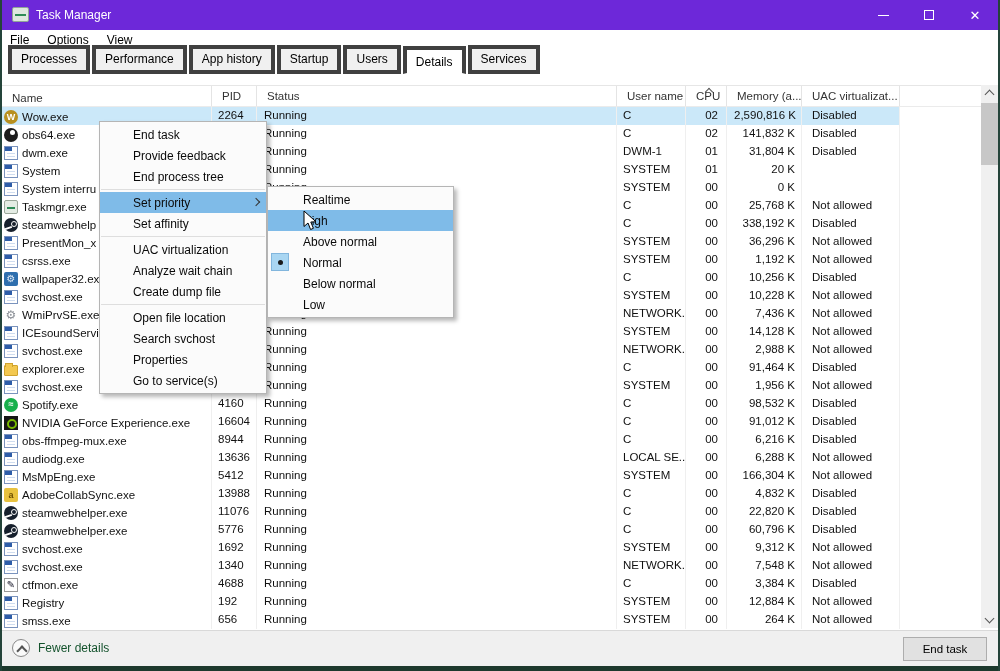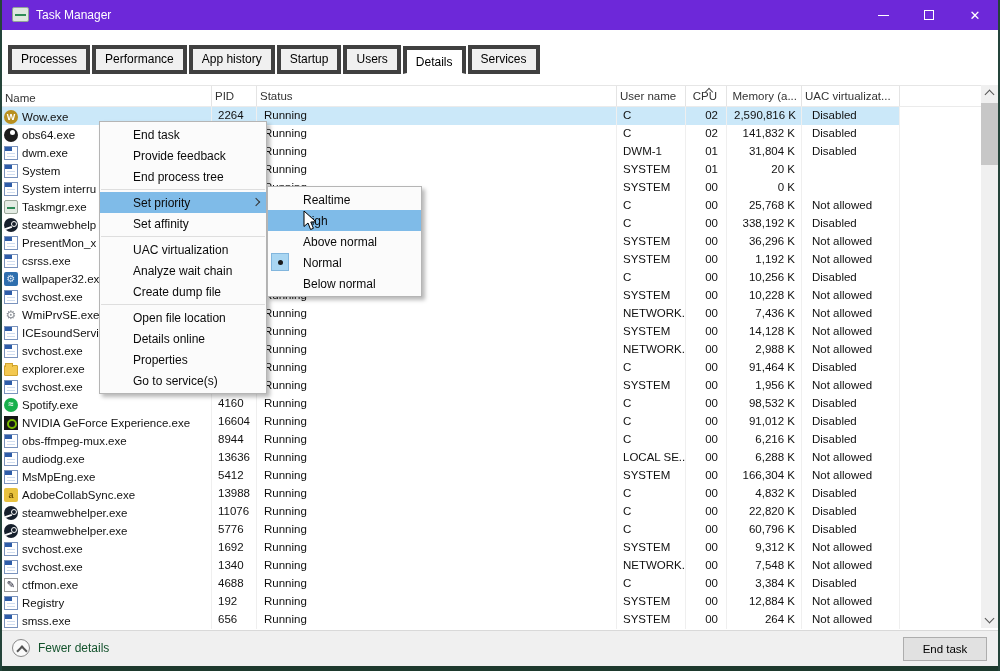--- a/index.html
+++ b/index.html
@@ -19,21 +19,21 @@
   
   .menubar{position:absolute;left:0;top:30px;width:100%;height:19px;background:#ffffff;display:flex;align-items:center;padding-left:8px;gap:0;}
   .menubar .mb-item{font-size:12px;color:#000;padding:2px 10px 2px 0;margin-right:8px;}
   
   .tabbar{position:absolute;left:0;top:49px;width:100%;height:25px;background:#ffffff;display:flex;align-items:flex-end;padding-left:6px;}
   .tab{font-size:12px;color:#000;background:#f0f0f0;border:4px solid #404040;padding:3px 9px 4px 9px;margin-right:2px;position:relative;}
   .tab.active{background:#fff;border-bottom:1px solid #fff;padding-top:5px;z-index:2;}
   
   .grid{position:absolute;left:0;top:85px;width:983px;border-top:1px solid #e6e6e6;}
   .ghead{display:flex;height:21px;background:#fff;border-bottom:1px solid #ebebeb;}
-  .ghead .hc{font-size:11.5px;color:#333;padding:4px 4px 0 3px;border-right:1px solid #e4e4e4;position:relative;white-space:nowrap;overflow:hidden;}
+  .ghead .hc{font-size:11.5px;color:#333;padding:4px 4px 0 10px;border-right:1px solid #e4e4e4;position:relative;white-space:nowrap;overflow:hidden;}
   .hc.sorted{text-align:right;padding-right:9px;}
   .sort-caret{position:absolute;top:1px;right:14px;width:6px;height:6px;}
   .sort-caret::after{content:"";position:absolute;left:0;top:2px;width:5px;height:5px;border-top:1px solid #555;border-left:1px solid #555;transform:rotate(45deg);}
   .gbody{background:#fff;}
   .row{display:flex;height:18px;width:898px;background:#fff;}
   .row.selected{background:#cbe8f9;}
   .cell{font-size:11.5px;color:#111;padding:2px 4px 0 7px;border-right:1px solid #efefef;white-space:nowrap;overflow:hidden;}
   .c0{width:210px;padding-left:2px;display:flex;align-items:center;}
   .c1{width:45px;padding-left:6px;}
   .c2{width:360px;}
@@ -77,21 +77,21 @@
   .vs-up::after{top:6px;transform:rotate(45deg);}
   .vs-down::after{top:3px;transform:rotate(225deg);}
   .vs-thumb{position:absolute;left:0;top:18px;width:17px;height:62px;background:#c7c7c7;}
   
   .cmenu{position:absolute;left:97px;top:121px;width:168px;background:#fbfbfb;border:1px solid #b5b5b5;box-shadow:3px 3px 4px rgba(0,0,0,.28);padding:2px 0;z-index:10;}
   .mitem{height:21px;font-size:12px;color:#0a0a0a;display:flex;align-items:center;padding-left:33px;position:relative;}
   .mitem.hl{background:#7fbbe8;}
   .msep{height:1px;background:#dedede;margin:2px 1px;}
   .sub-arrow{position:absolute;right:7px;top:7px;width:6px;height:6px;}
   .sub-arrow::after{content:"";position:absolute;left:0;top:0;width:5px;height:5px;border-top:1px solid #333;border-right:1px solid #333;transform:rotate(45deg);}
-  .smenu{position:absolute;left:265px;top:186px;width:155px;background:#fbfbfb;border:1px solid #b5b5b5;box-shadow:3px 3px 4px rgba(0,0,0,.28);padding:2px 0;z-index:11;}
+  .smenu{position:absolute;left:265px;top:186px;width:187px;background:#fbfbfb;border:1px solid #b5b5b5;box-shadow:3px 3px 4px rgba(0,0,0,.28);padding:2px 0;z-index:11;}
   .smenu .mitem{padding-left:35px;}
   .radio-box{position:absolute;left:3px;top:1px;width:18px;height:18px;background:#a9d6f2;border:1px solid #82b6dd;}
   .radio-box::after{content:"";position:absolute;left:6px;top:6px;width:5px;height:5px;border-radius:50%;background:#1a1a1a;}
   
   .statusbar{position:absolute;left:0;top:630px;width:100%;height:36px;background:#f0f0f0;border-top:1px solid #d9d9d9;}
   .fewer{position:absolute;left:10px;top:8px;display:flex;align-items:center;font-size:12px;color:#14532d;}
   .chev-circle{width:18px;height:18px;border:1px solid #8a8a8a;border-radius:50%;position:relative;margin-right:8px;background:#fafafa;}
   .chev-circle::after{content:"";position:absolute;left:5px;top:7px;width:6px;height:6px;border-top:2px solid #555;border-left:2px solid #555;transform:rotate(45deg);}
   .endtask-btn{position:absolute;right:11px;top:6px;width:84px;height:24px;background:#e1e1e1;border:1px solid #adadad;font-size:11.5px;color:#000;display:flex;align-items:center;justify-content:center;}
   .green-strip{position:absolute;left:0;top:666px;width:100%;height:5px;background:#1d392d;}
@@ -110,20 +110,25 @@
         <span class="glyph-min"></span>
       </div>
     <div class="wc wc-max">
         <span class="glyph-max"></span>
       </div>
     <div class="wc wc-close">
         <span class="glyph-close">✕</span>
       </div>
   </div>
 
+  <div class="menubar">
+      <div class="mb-item">File</div>
+      <div class="mb-item">Options</div>
+      <div class="mb-item">View</div>
+    </div>
 
   <div class="tabbar">
       <div class="tab">Processes</div>
       <div class="tab">Performance</div>
       <div class="tab">App history</div>
       <div class="tab">Startup</div>
       <div class="tab">Users</div>
       <div class="tab active">Details</div>
       <div class="tab">Services</div>
     </div>
@@ -524,21 +529,21 @@
         <span>Analyze wait chain</span>
       </div>
       <div class="mitem">
         <span>Create dump file</span>
       </div>
       <div class="msep"></div>
       <div class="mitem">
         <span>Open file location</span>
       </div>
       <div class="mitem">
-        <span>Details online</span>
+        <span>Search svchost</span>
       </div>
       <div class="mitem">
         <span>Properties</span>
       </div>
       <div class="mitem">
         <span>Go to service(s)</span>
       </div>
     </div>
 
   <div class="smenu">
@@ -550,20 +555,23 @@
       </div>
       <div class="mitem">
         <span>Above normal</span>
       </div>
       <div class="mitem">
         <div class="radio-box"></div>
         <span>Normal</span>
       </div>
       <div class="mitem">
         <span>Below normal</span>
+      </div>
+      <div class="mitem">
+        <span>Low</span>
       </div>
     </div>
 
   <div class="cursor">
     <svg width="15" height="22" viewBox="0 0 15 22">
       <path d="M1 1 L1 16.5 L5 13 L7.6 19.5 L10.4 18.3 L7.8 12 L13 11.8 Z" fill="#ffffff" stroke="#000000" stroke-width="1"></path>
     </svg>
   </div>
 
   <div class="statusbar">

▬▬▬

◆ TO DO
When you give the entries again, keep them exact and omit any picture they contain.

◆ REPLY
--- a/index.html
+++ b/index.html
@@ -19,21 +19,21 @@
   
   .menubar{position:absolute;left:0;top:30px;width:100%;height:19px;background:#ffffff;display:flex;align-items:center;padding-left:8px;gap:0;}
   .menubar .mb-item{font-size:12px;color:#000;padding:2px 10px 2px 0;margin-right:8px;}
   
   .tabbar{position:absolute;left:0;top:49px;width:100%;height:25px;background:#ffffff;display:flex;align-items:flex-end;padding-left:6px;}
   .tab{font-size:12px;color:#000;background:#f0f0f0;border:4px solid #404040;padding:3px 9px 4px 9px;margin-right:2px;position:relative;}
   .tab.active{background:#fff;border-bottom:1px solid #fff;padding-top:5px;z-index:2;}
   
   .grid{position:absolute;left:0;top:85px;width:983px;border-top:1px solid #e6e6e6;}
   .ghead{display:flex;height:21px;background:#fff;border-bottom:1px solid #ebebeb;}
-  .ghead .hc{font-size:11.5px;color:#333;padding:4px 4px 0 3px;border-right:1px solid #e4e4e4;position:relative;white-space:nowrap;overflow:hidden;}
+  .ghead .hc{font-size:11.5px;color:#333;padding:4px 4px 0 10px;border-right:1px solid #e4e4e4;position:relative;white-space:nowrap;overflow:hidden;}
   .hc.sorted{text-align:right;padding-right:9px;}
   .sort-caret{position:absolute;top:1px;right:14px;width:6px;height:6px;}
   .sort-caret::after{content:"";position:absolute;left:0;top:2px;width:5px;height:5px;border-top:1px solid #555;border-left:1px solid #555;transform:rotate(45deg);}
   .gbody{background:#fff;}
   .row{display:flex;height:18px;width:898px;background:#fff;}
   .row.selected{background:#cbe8f9;}
   .cell{font-size:11.5px;color:#111;padding:2px 4px 0 7px;border-right:1px solid #efefef;white-space:nowrap;overflow:hidden;}
   .c0{width:210px;padding-left:2px;display:flex;align-items:center;}
   .c1{width:45px;padding-left:6px;}
   .c2{width:360px;}
@@ -77,21 +77,21 @@
   .vs-up::after{top:6px;transform:rotate(45deg);}
   .vs-down::after{top:3px;transform:rotate(225deg);}
   .vs-thumb{position:absolute;left:0;top:18px;width:17px;height:62px;background:#c7c7c7;}
   
   .cmenu{position:absolute;left:97px;top:121px;width:168px;background:#fbfbfb;border:1px solid #b5b5b5;box-shadow:3px 3px 4px rgba(0,0,0,.28);padding:2px 0;z-index:10;}
   .mitem{height:21px;font-size:12px;color:#0a0a0a;display:flex;align-items:center;padding-left:33px;position:relative;}
   .mitem.hl{background:#7fbbe8;}
   .msep{height:1px;background:#dedede;margin:2px 1px;}
   .sub-arrow{position:absolute;right:7px;top:7px;width:6px;height:6px;}
   .sub-arrow::after{content:"";position:absolute;left:0;top:0;width:5px;height:5px;border-top:1px solid #333;border-right:1px solid #333;transform:rotate(45deg);}
-  .smenu{position:absolute;left:265px;top:186px;width:155px;background:#fbfbfb;border:1px solid #b5b5b5;box-shadow:3px 3px 4px rgba(0,0,0,.28);padding:2px 0;z-index:11;}
+  .smenu{position:absolute;left:265px;top:186px;width:187px;background:#fbfbfb;border:1px solid #b5b5b5;box-shadow:3px 3px 4px rgba(0,0,0,.28);padding:2px 0;z-index:11;}
   .smenu .mitem{padding-left:35px;}
   .radio-box{position:absolute;left:3px;top:1px;width:18px;height:18px;background:#a9d6f2;border:1px solid #82b6dd;}
   .radio-box::after{content:"";position:absolute;left:6px;top:6px;width:5px;height:5px;border-radius:50%;background:#1a1a1a;}
   
   .statusbar{position:absolute;left:0;top:630px;width:100%;height:36px;background:#f0f0f0;border-top:1px solid #d9d9d9;}
   .fewer{position:absolute;left:10px;top:8px;display:flex;align-items:center;font-size:12px;color:#14532d;}
   .chev-circle{width:18px;height:18px;border:1px solid #8a8a8a;border-radius:50%;position:relative;margin-right:8px;background:#fafafa;}
   .chev-circle::after{content:"";position:absolute;left:5px;top:7px;width:6px;height:6px;border-top:2px solid #555;border-left:2px solid #555;transform:rotate(45deg);}
   .endtask-btn{position:absolute;right:11px;top:6px;width:84px;height:24px;background:#e1e1e1;border:1px solid #adadad;font-size:11.5px;color:#000;display:flex;align-items:center;justify-content:center;}
   .green-strip{position:absolute;left:0;top:666px;width:100%;height:5px;background:#1d392d;}
@@ -110,20 +110,25 @@
         <span class="glyph-min"></span>
       </div>
     <div class="wc wc-max">
         <span class="glyph-max"></span>
       </div>
     <div class="wc wc-close">
         <span class="glyph-close">✕</span>
       </div>
   </div>
 
+  <div class="menubar">
+      <div class="mb-item">File</div>
+      <div class="mb-item">Options</div>
+      <div class="mb-item">View</div>
+    </div>
 
   <div class="tabbar">
       <div class="tab">Processes</div>
       <div class="tab">Performance</div>
       <div class="tab">App history</div>
       <div class="tab">Startup</div>
       <div class="tab">Users</div>
       <div class="tab active">Details</div>
       <div class="tab">Services</div>
     </div>
@@ -524,21 +529,21 @@
         <span>Analyze wait chain</span>
       </div>
       <div class="mitem">
         <span>Create dump file</span>
       </div>
       <div class="msep"></div>
       <div class="mitem">
         <span>Open file location</span>
       </div>
       <div class="mitem">
-        <span>Details online</span>
+        <span>Search svchost</span>
       </div>
       <div class="mitem">
         <span>Properties</span>
       </div>
       <div class="mitem">
         <span>Go to service(s)</span>
       </div>
     </div>
 
   <div class="smenu">
@@ -550,20 +555,23 @@
       </div>
       <div class="mitem">
         <span>Above normal</span>
       </div>
       <div class="mitem">
         <div class="radio-box"></div>
         <span>Normal</span>
       </div>
       <div class="mitem">
         <span>Below normal</span>
+      </div>
+      <div class="mitem">
+        <span>Low</span>
       </div>
     </div>
 
   <div class="cursor">
     <svg width="15" height="22" viewBox="0 0 15 22">
       <path d="M1 1 L1 16.5 L5 13 L7.6 19.5 L10.4 18.3 L7.8 12 L13 11.8 Z" fill="#ffffff" stroke="#000000" stroke-width="1"></path>
     </svg>
   </div>
 
   <div class="statusbar">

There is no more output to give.